This is the macho elite to which, by the testimony of his friends and admirers, by the testimony, indeed, of his own sly-shy self, Trammell Crow ought to belong. Nice people, people whom you want to succeed; somehow these types don't belong in the same picture as Crow, the cowboy capitalist. Yet the anomaly of the great operator's career is that he may be remembered as much for the partnerships he has made, and the equity he has shared, as for the deals he has made and the fortune he amassed.
When Trammell Crow talks about building relationships with people, he gives a glimpse of the ambition that drives this formidable deal maker and partner maker. It is an ambition for power. "Partnerships make for a humanly rewarding life," he said last spring, speaking more philosophically, one suspects, than comes easy to him. "There's also an element of right and wrong in it: a fair distribution of the fruits of common labor. We have here a fraternity, a camaraderie, a brotherhood, which I find very satisfying. At the same time, in a partnership, you leverage yourself. I'd rather be one strong man among other strong men than one strong man among weak ones, or one strong man alone.'
But power alone is not enough. Trammell Crow wants power over time. That meant building a company that will survive him, a somewhat quixotic enterprise in the real-estate industry. Partly because development is so local, so ad hoc, so irredeemably particular, nothing lasts for very long, certainly not human relationships. Real-estate companies tend to be the lengthened shadows of their founders, and when the founders die, their companies die. Crow is determined that this shall not happen to his company. As he and his partners never tire of announcing, they vow to keep it "evergreen."

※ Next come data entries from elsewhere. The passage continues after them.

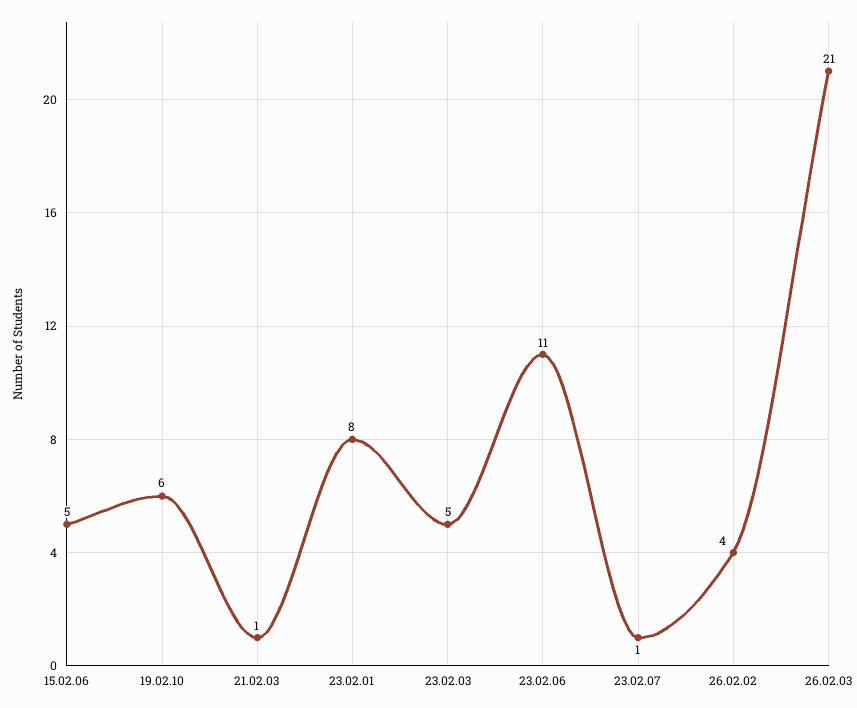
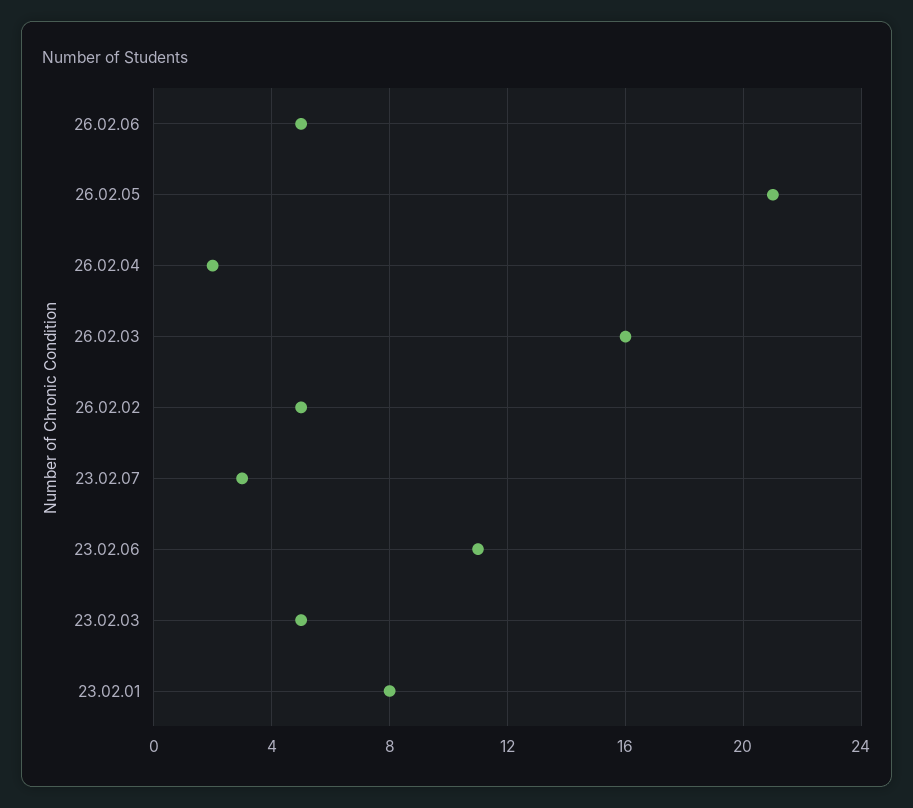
15.02.06: 5 -> none
19.02.10: 6 -> none
21.02.03: 1 -> none
23.02.07: 1 -> 3
26.02.02: 4 -> 5
26.02.03: 21 -> 16
26.02.06: none -> 5
26.02.05: none -> 21
26.02.04: none -> 2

Nothing better demonstrates the strength of Crow's will in pursuing this end than his responses to the sometimes catastrophic ups and downs of the market. In two separate and extraordinarily fateful moves over the past 15 years, Crow sought to rationalize, then to centralize the delicate network of partnerships he built in the first 25 years.
His first major restructuring came toward the end of the real-estate depression of 1975-78. According to observers, Crow went into this time of trial with an organization organized in name only. "It was d/b/a all the way," Shutt remembers, "Trammell Crow doing business as the Trammell Crow Co." A reporter for Fortune, assigned a story on one of America's "biggest real estate entrepreneurs" in late 1973, before the crash, could barely contain his astonishment at the structural chaos he saw. "Just as remarkable as Crow's ability to raise money is his bewilderingly complex organization -- if, indeed, the term organization can be accurately applied," he wrote.
Equally astonishing, however, were the bottom-line results turned in by this peculiar way of doing business. About 15 operating partners had already become millionaires, the reporter was pleased to note, and 4, including Crow, were worth more than $10 million.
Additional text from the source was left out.